Il serra vigoureusement la main de Korzof, et ils restèrent tous deux immobiles, fort émus.
—Il est ruiné, mon père, reprit Nadia avec un accent de fierté; je l'ai ruiné; j'en suis heureuse, mon âme est pleine d'orgueil quand je songe qu'il a fait pour moi le sacrifice de sa fortune entière.
Roubine abasourdi se laissa tomber sur un des bancs de bois qui longeaient l'avenue.
—Expliquez-moi, dit-il, car je n'y comprends rien.
L'explication ne fut pas longue. Quand elle fut terminée, il garda le silence.
—C'est absurde, dit-il; c'est du dernier ridicule! Voyez-vous Korzof en médecin avec une trousse? Vous ferez des saignées, Korzof; tu poseras des sangsues?—car il faut que je te tutoie, mon gendre, je n'y puis plus résister. Tu tâteras les cataplasmes, pour savoir s'ils sont au degré de chaleur voulu: on les met contre la joue, tu sais, et, si ça ne brûle pas, tu peux y aller! tu auras un petit thermomètre dans ta poche, pour vérifier la température de tes malades?

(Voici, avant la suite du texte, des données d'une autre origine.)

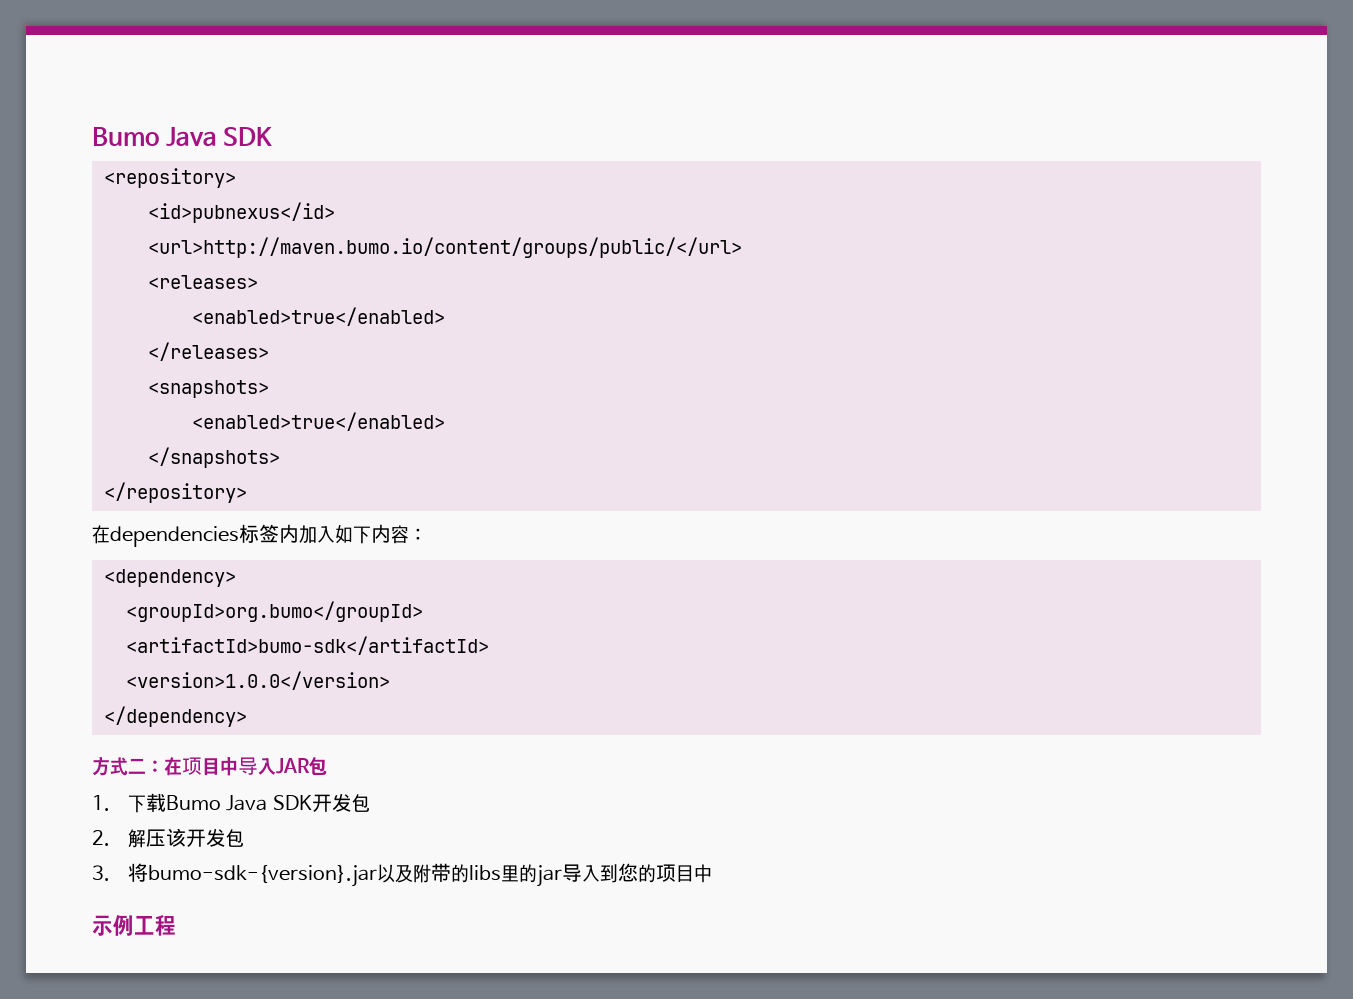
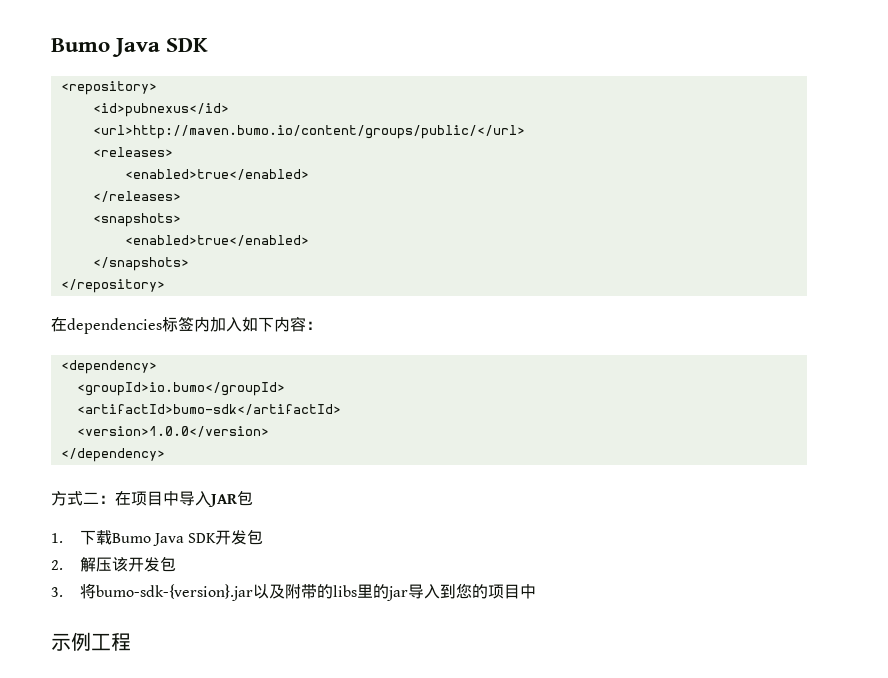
[125,601,423,622] <groupId>org.bumo</groupId> -> [76,382,285,396] <groupId>io.bumo</groupId>

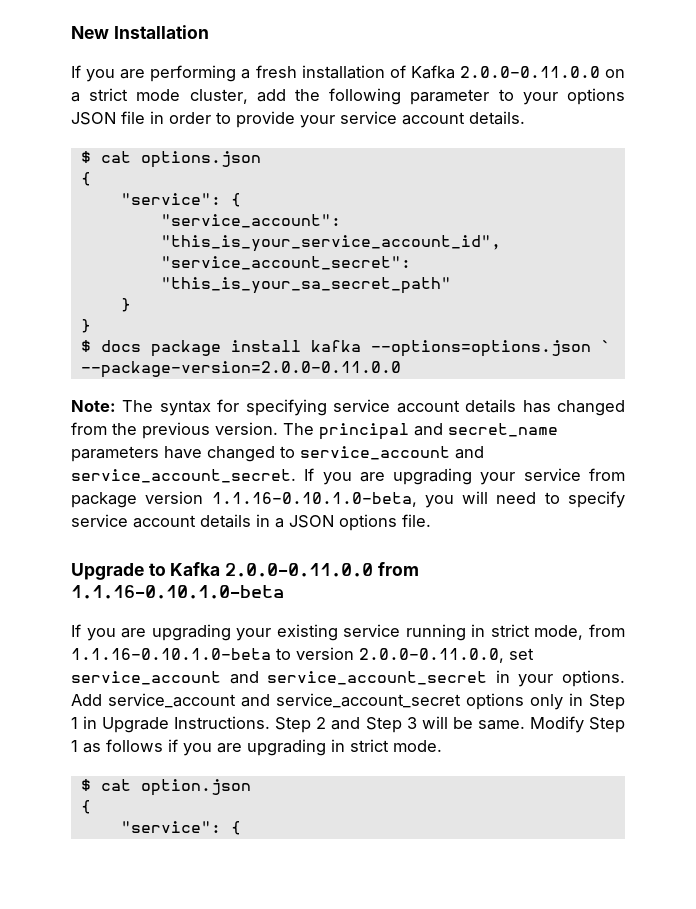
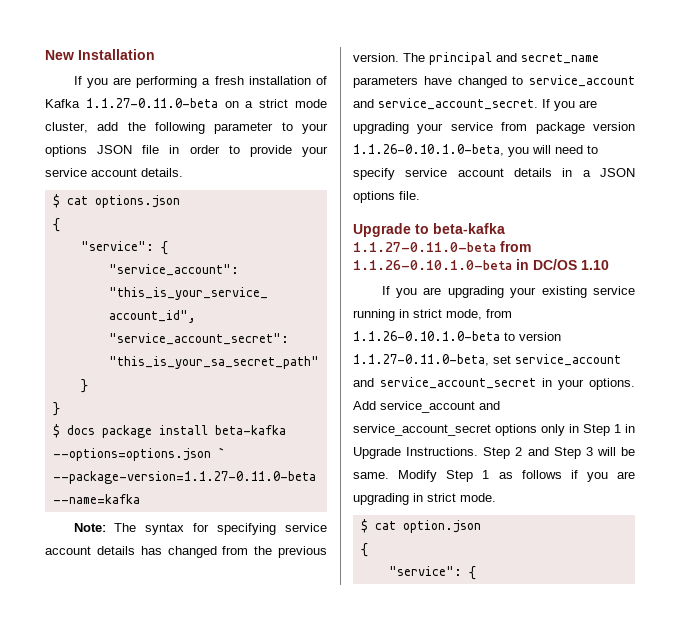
[459,66,600,78] 2.0.0-0.11.0.0 -> [85,98,218,108] 1.1.27-0.11.0-beta
[310,340,361,352] kafka -> [214,425,286,435] beta-kafka
[80,361,401,378] --package-version=2.0.0-0.11.0.0 -> [52,471,316,484] [52,494,140,504] --package-version=1.1.27-0.11.0-beta --name=kafka
[211,492,417,507] 1.1.16-0.10.1.0-beta, -> [353,144,504,156] 1.1.26-0.10.1.0-beta,
[170,562,419,577] [71,585,284,599] Kafka 2.0.0-0.11.0.0 from 1.1.16-0.10.1.0-beta -> [433,223,505,234] [353,241,531,252] [353,259,609,270] beta-kafka 1.1.27-0.11.0-beta from 1.1.26-0.10.1.0-beta in DC/OS 1.10
[71,648,271,660] 1.1.16-0.10.1.0-beta -> [353,331,500,341] 1.1.26-0.10.1.0-beta
[359,648,504,663] 2.0.0-0.11.0.0, -> [353,354,489,366] 1.1.27-0.11.0-beta,

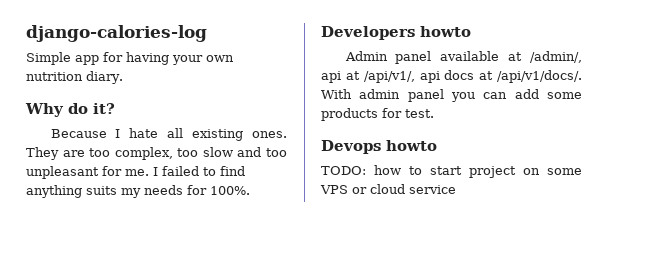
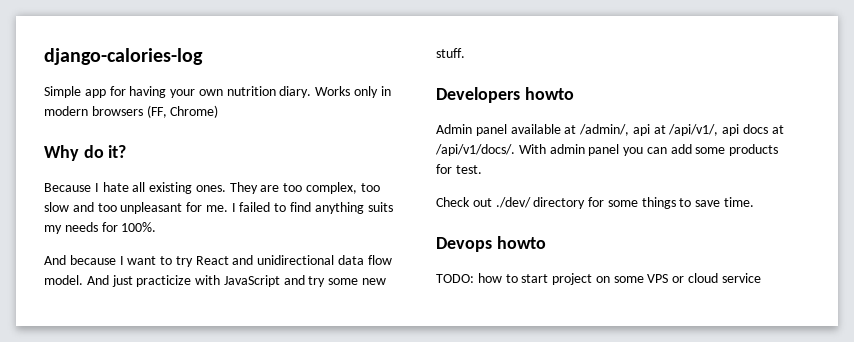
(123, 77) none -> [315,86,391,98] [44,105,219,118] Works only in modern browsers (FF, Chrome)
(250, 190) none -> [44,255,392,267] [44,275,387,287] [436,48,465,58] // And because I want to try React and unidirectional data flow model. And just practicize with JavaScript and try some new stuff.
(434, 113) none -> [436,197,755,209] // Check out ./dev/ directory for some things to save time.

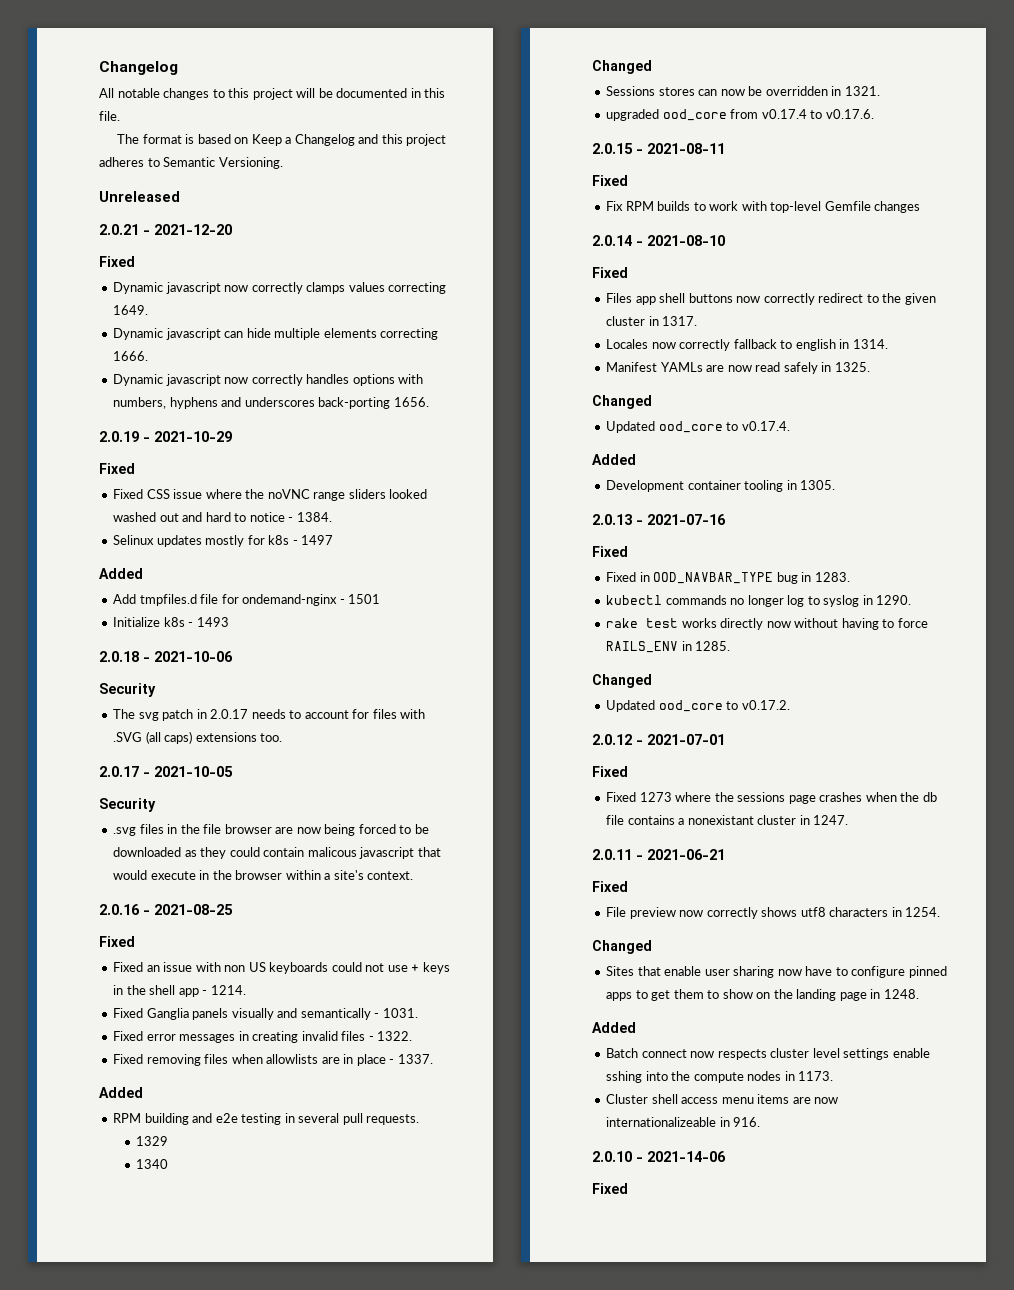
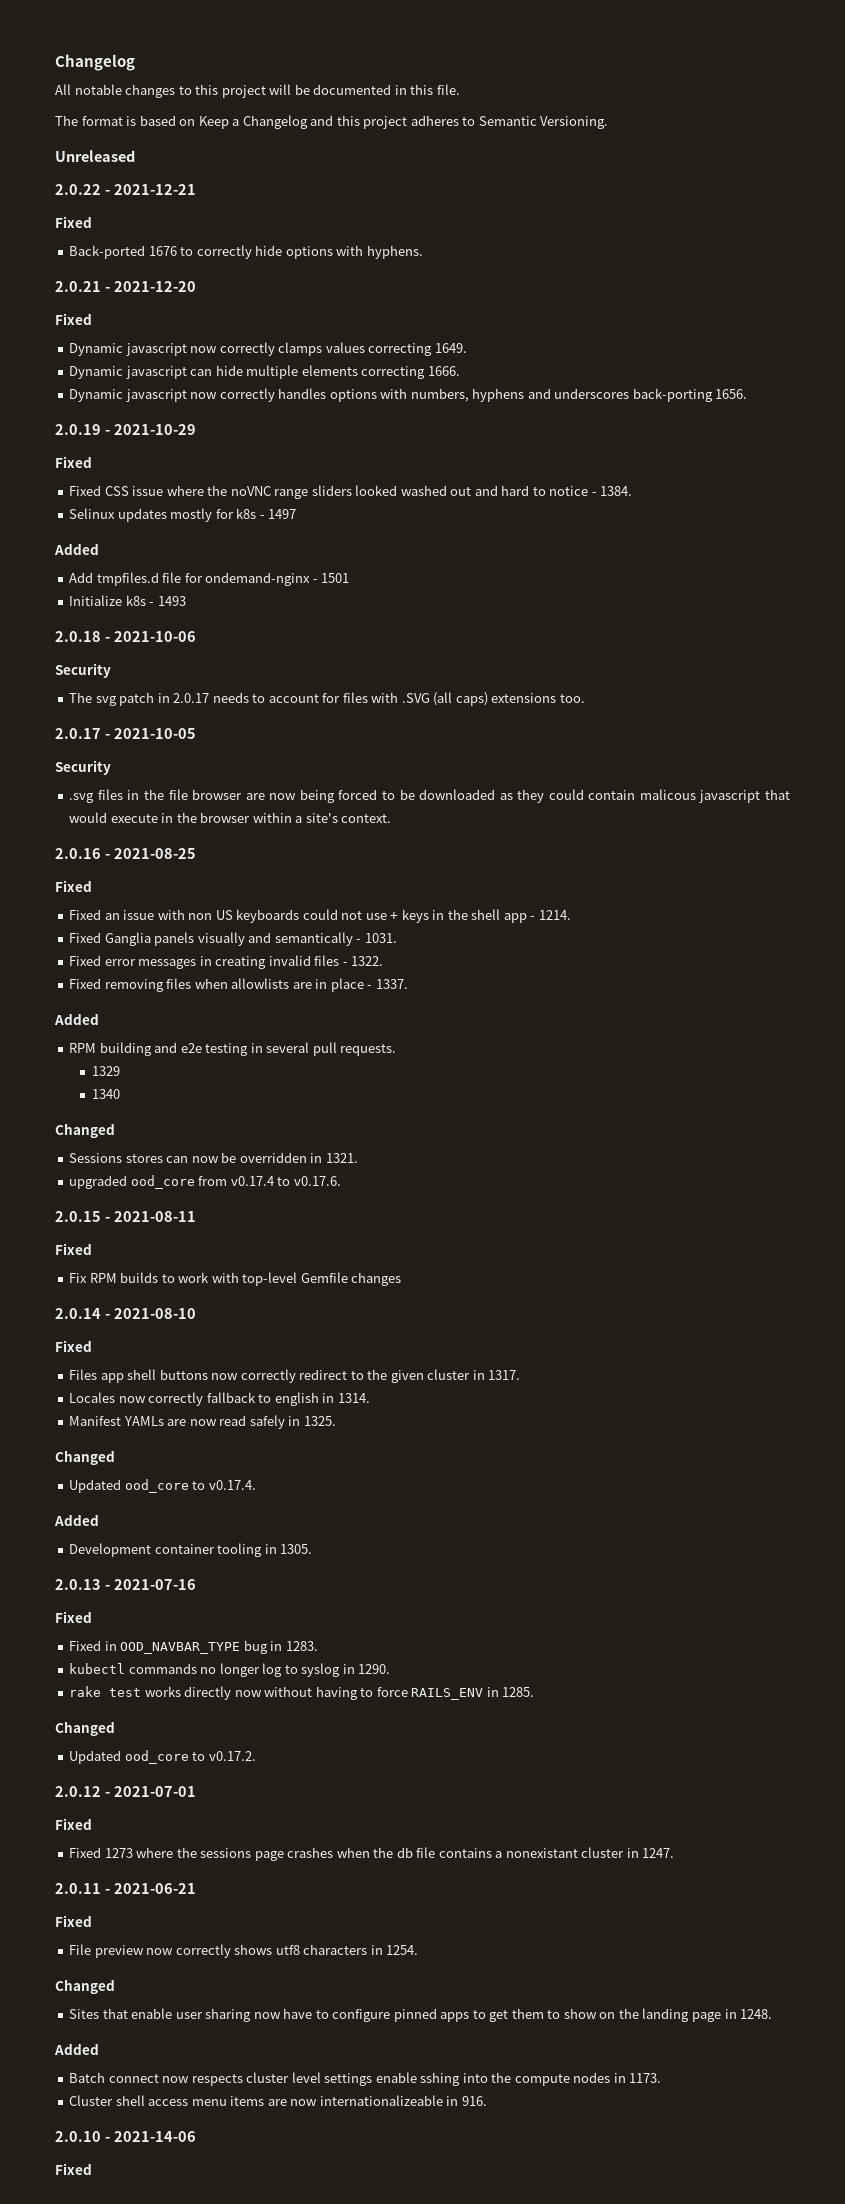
(180, 196) none -> [55,184,196,195] [55,216,92,228] [69,245,423,259] // 2.0.22 - 2021-12-21 // Fixed // Back-ported 1676 to correctly hide options with hyphens.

C'est du plus haut comique... Et du diable, à présent, si je voudrais qu'il en fût autrement. C'est grand, tu sais, c'est superbe, c'est... Mais que vous allez donc être ridicules tous les deux! Mon Dieu!
Il éclata de rire, pendant que de vraies larmes d'attendrissement roulaient sur ses joues. Il les essuya et repartit de plus belle:
—Mon Dieu! que c'est drôle! s'écria-t-il; j'en ris aux larmes!